Except it was never as simple as that. Mum and Dad had never set out to drain the state any more than I was planning on it now; life had got in
the way and rearranged various things for us all. And should our decisions be based on what others thought, anyway? Mum and Dad did what they could; Mum significantly more than Dad. She had raised us all to be honest and to do our best, too. What else was there?

“I’ll tell him tomorrow.” I found myself saying.

“No, today.” Mum saw me baulk at this and her expression softened. She gave me a quick hug for reassurance. “Just get it over with, sweetheart. I’ll wait for you.”

The day felt like a whirlwind: barely an hour past after telling my Dad, I was seated in Francis’ living room with Mike. Mum and Francis sat awkwardly together over tea the colour of dishwater in the kitchen, the radio turned low on Mum’s insistence, “just in case”.

“Your father went mad when I told him I was expecting you,” Mum had said on the way to Mike’s. “Of course, he reckoned it was my fault; I had planned it; I was trying to “trap” him… Though exactly how he could never answer. Anyone would have thought he had a big career planned.” Mum sighed. I could read the expression in her eyes in the rearview mirror:
I wish.

“You didn’t live together then?” I’d said, wide-eyed. This was news to me.

“Oh, no. I was still with GanGan back then. Your Dad and I had Amanda as well before we set up home together.” Mum said, negotiating the road. “And then of course he was gone again more or less after Hannah, even before we had the twins. Not that he could stay away for long.”

“Why do you put up with him?” I asked suddenly, cringing at the thought of the answer. Whatever his faults, he was still my Dad. Yet at the same time, I felt I needed to know.

“I love him, I suppose.” Mum said. There was absolutely no hint of the starry-eyed teen about her as she said it, either. “There were times I tried to break it off, but my heart was never in it. Besides, perhaps I…”

“… Okay, okay.” I said hurriedly, sure Mum was going to say something embarrassing about sex or similar. The thought of them together just made me heave. They’d never gone to any particular effort to hide their sex life. I’d come home to the squeaking of bedsprings even in the middle of the day countless times. It got to the point that if I had friends over, I’d leave them outside first and check out the terrain. Why couldn’t I just have normal parents, ones that actually lived together and couldn’t stand each other?
Everyone else did!

“I was going to say, perhaps I liked my independence.” Mum said frostily. “Raising you girls my way, no interference. A man who was interested in us all, supported us when he could, yet kept his distance. I was both a single mother and one as part of a partnership – and all that includes – maybe I had the best of both worlds?”

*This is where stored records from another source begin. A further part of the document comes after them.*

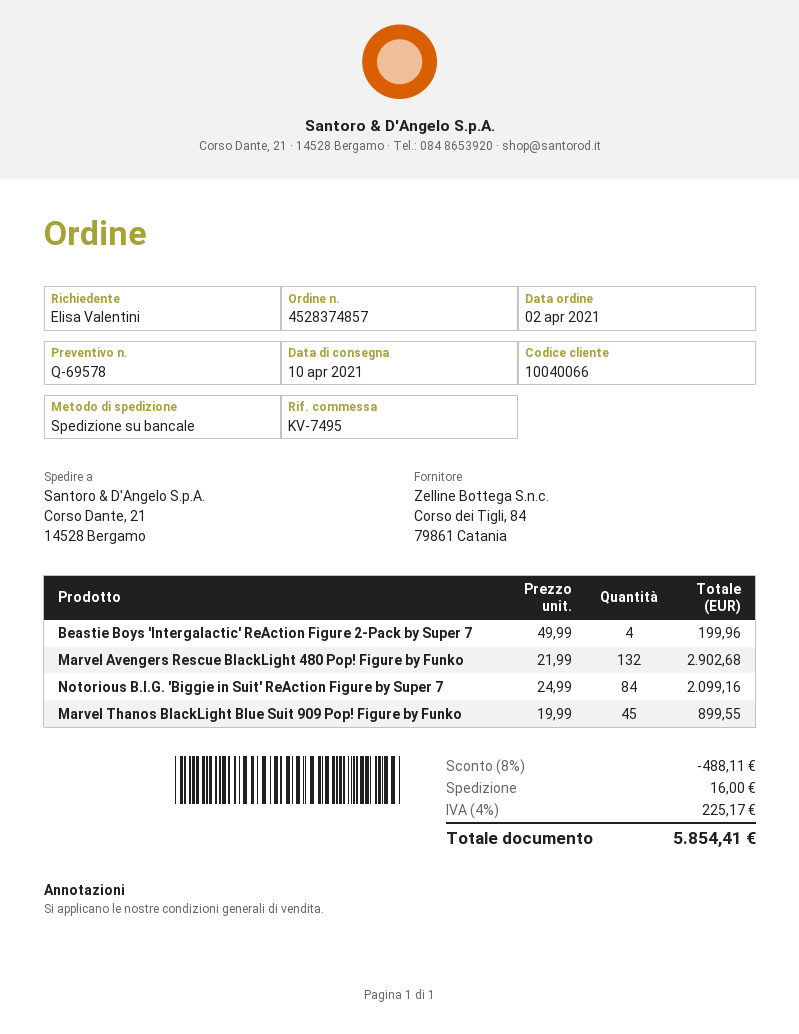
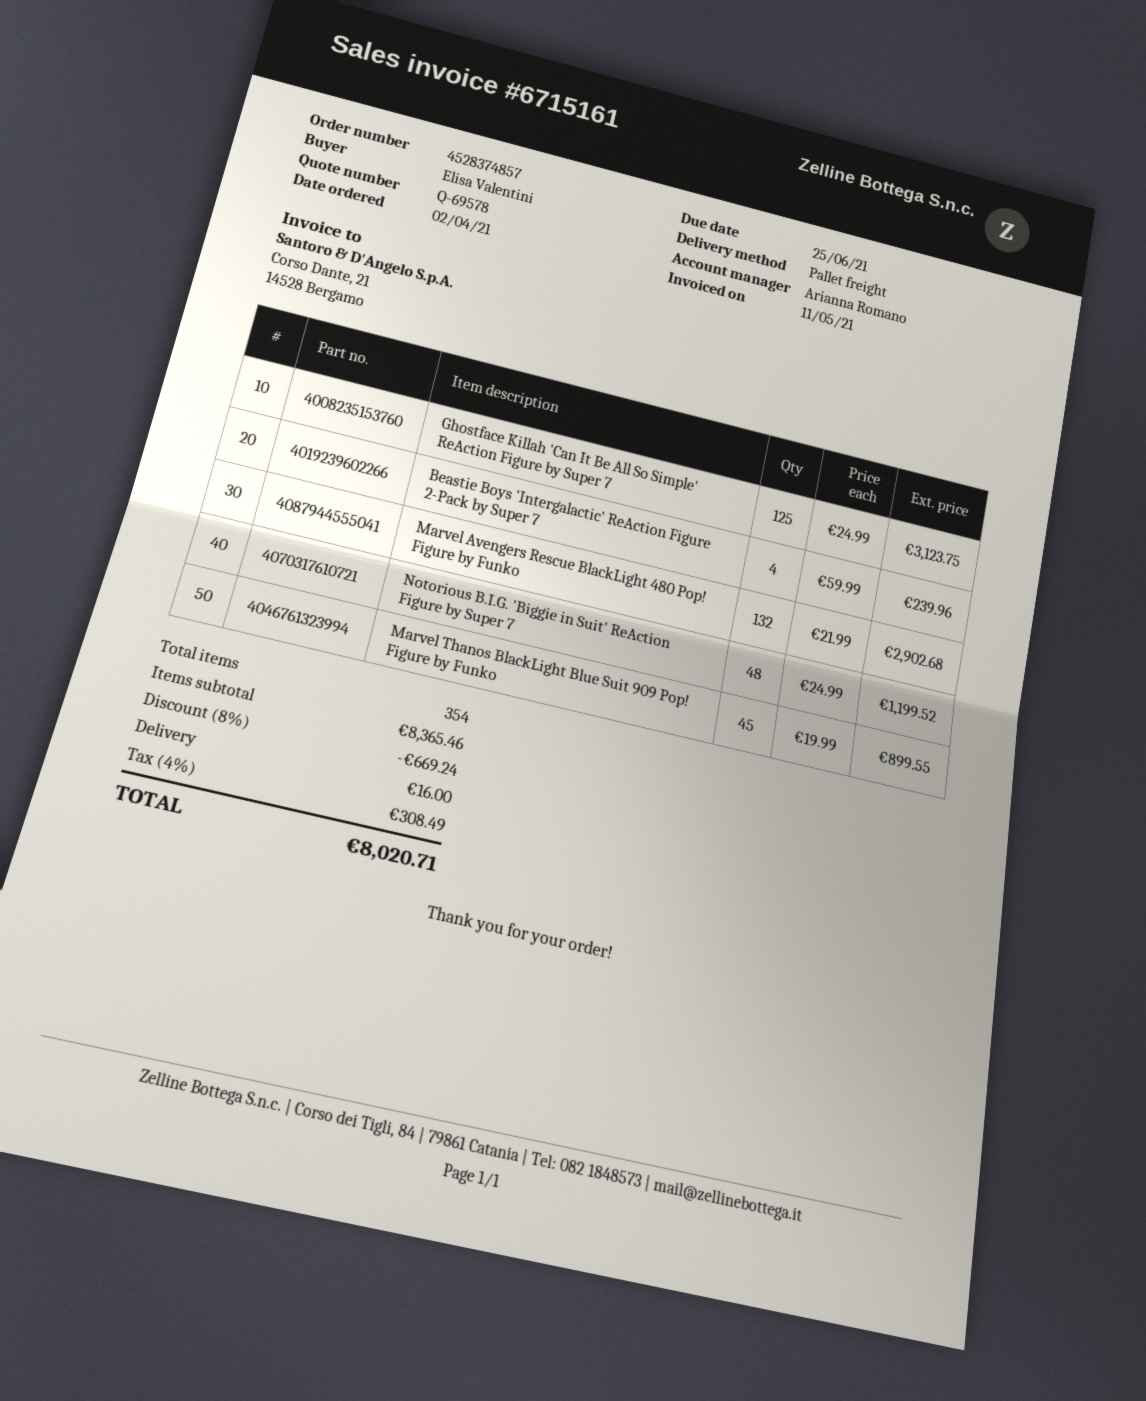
Beastie Boys 'Intergalactic' ReAction Figure 2-Pack by Super 7: 4 x 49.99 = 199.96 -> 4 x 59.99 = 239.96
Notorious B.I.G. 'Biggie in Suit' ReAction Figure by Super 7: 84 x 24.99 = 2099.16 -> 48 x 24.99 = 1199.52
Ghostface Killah 'Can It Be All So Simple' ReAction Figure by Super 7: none -> 125 x 24.99 = 3123.75
discount: 8% = 488.11 -> 8% = 669.24
tax: 4% = 225.17 -> 4% = 308.49
total: 5854.41 -> 8020.71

I had never thought about the situation like that before: I had always been so wholly focused on the negative, with the blame set squarely at my Dad’s feet. I realised I had seen my mother as a victim of circumstance, dependant on my father’s whims. My mother, a victim! How ridiculous. Yet it had never occurred to me to the situation might suit her, or even suit them both.